This document is the final exam for CUNY 606 - Intro to Statistics and Probabilities - Spring 2016.
Figure A below represents the distribution of an observed variable. Figure B below represents the distribution of the mean from 500 random samples of size 30 from A. The mean of A is 5.05 and the mean of B is 5.04. The standard deviations of A and B are 3.22 and 0.58, respectively
The distribution for the observations, represented by graph A is unimodal distribution which is highly skeewed to the right. From the graph, we would expect the presence of outliers with values in 20’s or above. We would expect the median to be lower than the mean. This distribution shows wide variation. We were told that mean for this distribution is 5.04 and standard deviation = 3.22
The other distribution formed from the sample mean distribution represented by graph B has a symetrical distribution. We were told that mean for this distribution is 5.04 and standard deviation 0.58. For an approximately normal distribution, the data span over 3 standard deviations, which is quite a wide spread.
Since Figure B represents the distribution of the mean from 500 random samples of size 30 from A, we would expect the mean of this distribution to be similar to the mean of the original population A as per application of the central Limit Theorem. The standar deviation of the sample mean describe the margin of error from the estimate to the true mean of the population. It is call the Standard Error and can be found by formula SE = Sigma/sqrt(n), hence in this case 3.22/sqrt(30)= 0.58788
Central Limit theorem
which stated informaly:
If a sampe consists of a least 30 independednt observations and the data are not strongly skewed, then the distribution of the sample mean is well approximated by a normal method.
options(digits=2)
data1 <- data.frame(x=c(10,8,13,9,11,14,6,4,12,7,5),
y=c(8.04,6.95,7.58,8.81,8.33,9.96,7.24,4.26,10.84,4.82,5.68))
data2 <- data.frame(x=c(10,8,13,9,11,14,6,4,12,7,5),
y=c(9.14,8.14,8.74,8.77,9.26,8.1,6.13,3.1,9.13,7.26,4.74))
data3 <- data.frame(x=c(10,8,13,9,11,14,6,4,12,7,5),
y=c(7.46,6.77,12.74,7.11,7.81,8.84,6.08,5.39,8.15,6.42,5.73))

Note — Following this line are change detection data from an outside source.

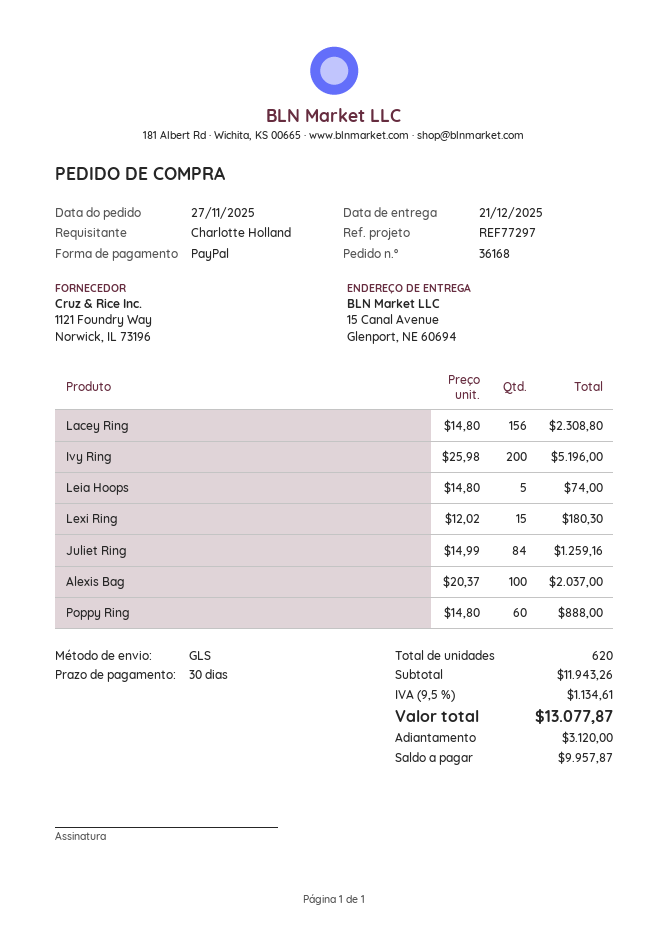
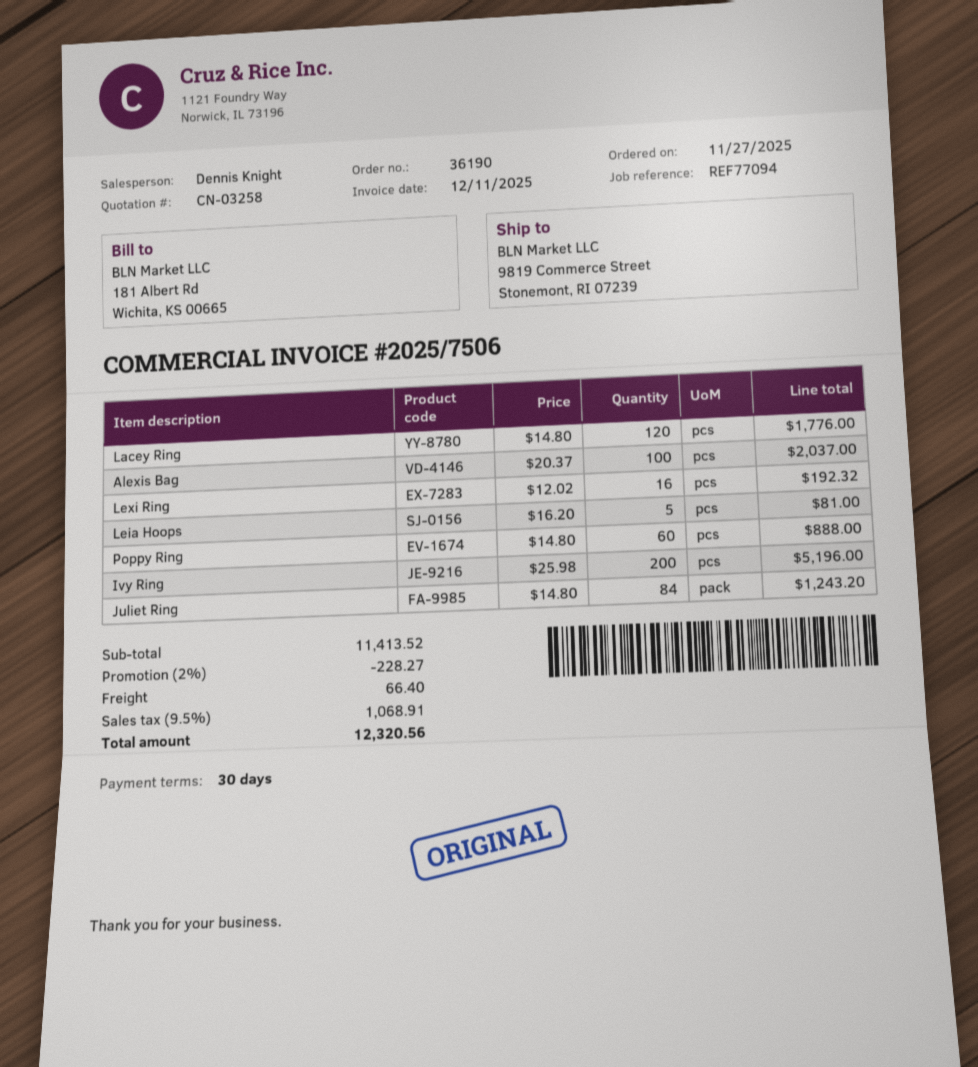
order number: 36168 -> 36190
reference: REF77297 -> REF77094
ship to: 15 Canal Avenue, Glenport, NE 60694 -> 9819 Commerce Street, Stonemont, RI 07239
Lacey Ring: 156 x 14.80 = 2308.80 -> 120 x 14.80 = 1776.00
Leia Hoops: 5 x 14.80 = 74.00 -> 5 x 16.20 = 81.00
Lexi Ring: 15 x 12.02 = 180.30 -> 16 x 12.02 = 192.32
Juliet Ring: 84 x 14.99 = 1259.16 -> 84 x 14.80 = 1243.20
subtotal: 11943.26 -> 11413.52
discount: none -> 2% = 228.27
shipping: none -> 66.40
tax: 9.5% = 1134.61 -> 9.5% = 1068.91
total: 13077.87 -> 12320.56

data4 <- data.frame(x=c(8,8,8,8,8,8,8,19,8,8,8),
y=c(6.58,5.76,7.71,8.84,8.47,7.04,5.25,12.5,5.56,7.91,6.89))
For each column, calculate (to two decimal places):
For each Data Set, we will calculate the mean for x and y denoted mx and my respectively.
The results will be displayed in a tabular form:
| Data | variable x | variable y |
|---|---|---|
| set 1 | 9 | 7.5 |
| set 2 | 9 | 7.5 |
| set 3 | 9 | 7.5 |
| set 4 | 9 | 7.5 |
For each data set, we will calculate the median for x and y denoted mdx and mdy respectively.
Again, we will display the results in a tabular form:
| Data | variable x | variable y |
|---|---|---|
| set 1 | 9 | 7.58 |
| set 2 | 9 | 8.14 |
| set 3 | 9 | 7.11 |
| set 4 | 8 | 7.04 |
For each data set, we will calculate the standard deviation for x and y denoted sdx and sdy respectively.
Again, we will display the results in a tabular form:
| Data | variable x | variable y |
|---|---|---|
| set 1 | 3.32 | 2.03 |
| set 2 | 3.32 | 2.03 |
| set 3 | 3.32 | 2.03 |
| set 4 | 3.32 | 2.03 |
For each x and y pair, calculate (also to two decimal places):
For each pair (x,y) we will calcuate the correlation denoted correlation.
The correlation for each pair will be printed below:
| Data | Correlation (x,y) |
|---|---|
| Set 1 | 0.82 |
| Set 2 | 0.82 |
| Set 3 | 0.82 |
| Set 4 | 0.82 |
For each data set, we will determine the regression line equation.
Linear Line equation:
\(\hat { y } \quad =\quad { \beta }_{ 0 }\quad +\quad { \beta }_{ 1 }\cdot x\quad\)
For first data set, we have: y = 3 + 0.5 x
For second data set, we have: y = 3 + 0.5 x
For third data set, we have: y = 3 + 0.5 x
For fourth data set, we have: y = 3 + 0.5 x
The R-Squared for the first data set is 0.67
The R-Squared for the second data set is 0.67
The R-Squared for the third data set is 0.67
The R-Squared for the fourth data set is 0.67
For each pair, is it appropriate to estimate a linear regression model? Why or why not? Be specific as to why for each pair and include appropriate plots!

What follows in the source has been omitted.